PROBLEM REQUIREMENTS
From the entries, return every line where the string "used" shows up.

--- DATA EXTRACTS Enclosed Below ---

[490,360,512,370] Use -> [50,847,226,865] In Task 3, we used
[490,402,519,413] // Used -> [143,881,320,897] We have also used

--- End of Enclosed DATA EXTRACTS ---
--- DATA EXTRACTS Enclosed Below ---

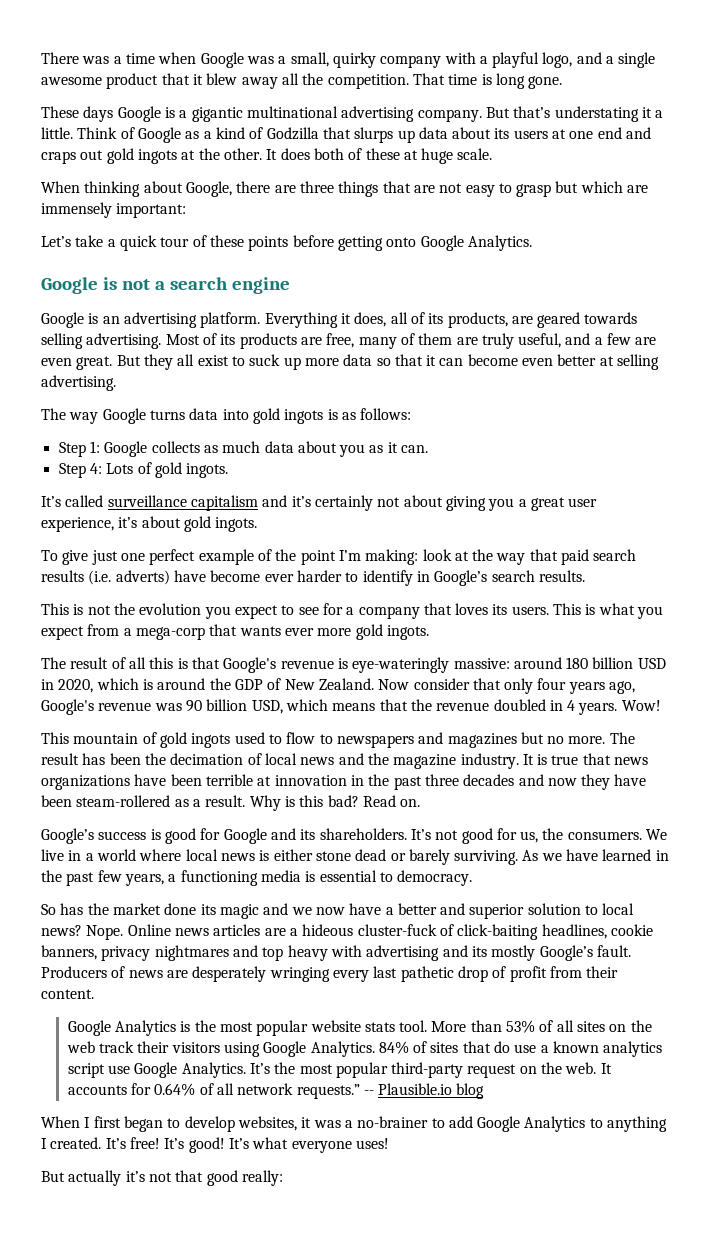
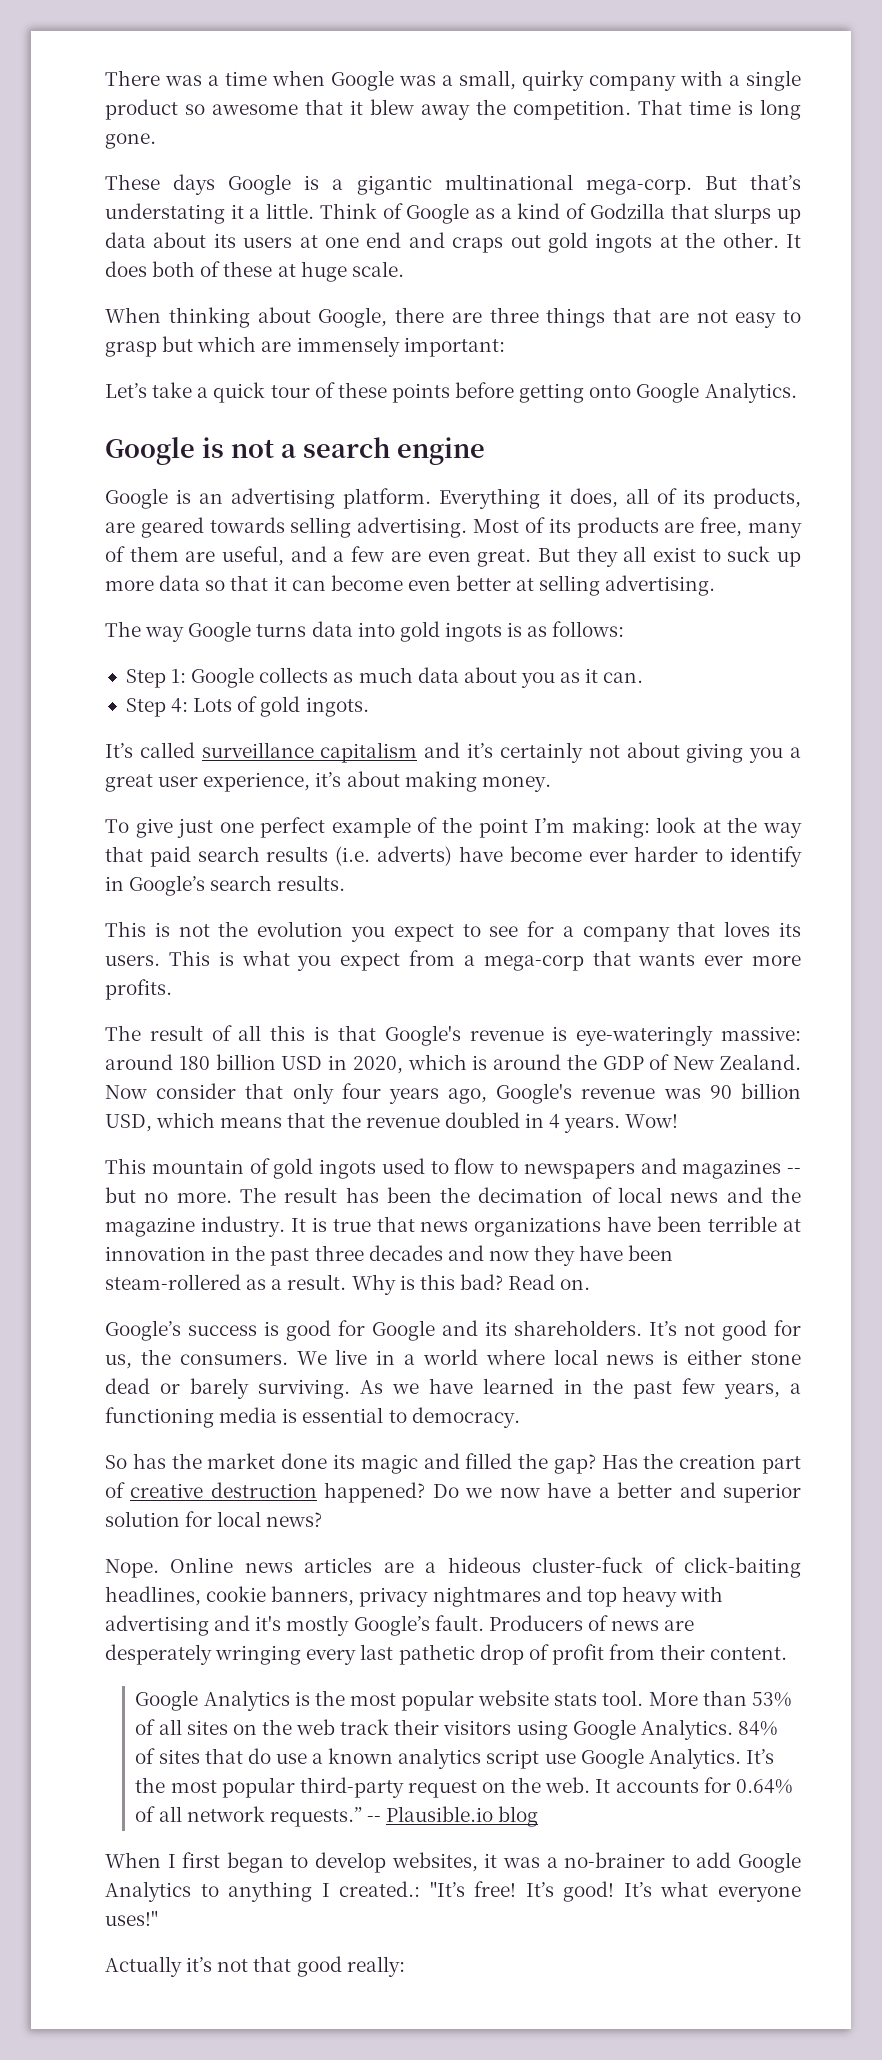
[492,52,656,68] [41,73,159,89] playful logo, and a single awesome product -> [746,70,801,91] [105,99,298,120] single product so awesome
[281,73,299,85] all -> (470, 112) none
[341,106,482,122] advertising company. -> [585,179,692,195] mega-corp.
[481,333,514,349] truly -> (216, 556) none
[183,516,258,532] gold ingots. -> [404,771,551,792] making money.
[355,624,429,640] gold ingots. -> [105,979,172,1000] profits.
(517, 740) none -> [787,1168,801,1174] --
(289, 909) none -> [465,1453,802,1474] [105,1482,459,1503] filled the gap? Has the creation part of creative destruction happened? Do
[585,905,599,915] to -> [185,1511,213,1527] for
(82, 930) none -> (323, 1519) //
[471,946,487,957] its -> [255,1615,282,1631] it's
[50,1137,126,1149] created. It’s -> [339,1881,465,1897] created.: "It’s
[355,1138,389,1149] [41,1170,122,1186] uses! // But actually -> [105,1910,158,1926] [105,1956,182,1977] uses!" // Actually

--- End of Enclosed DATA EXTRACTS ---

TASK OUTPUT
[490,360,512,370] Use -> [50,847,226,865] In Task 3, we used
[490,402,519,413] // Used -> [143,881,320,897] We have also used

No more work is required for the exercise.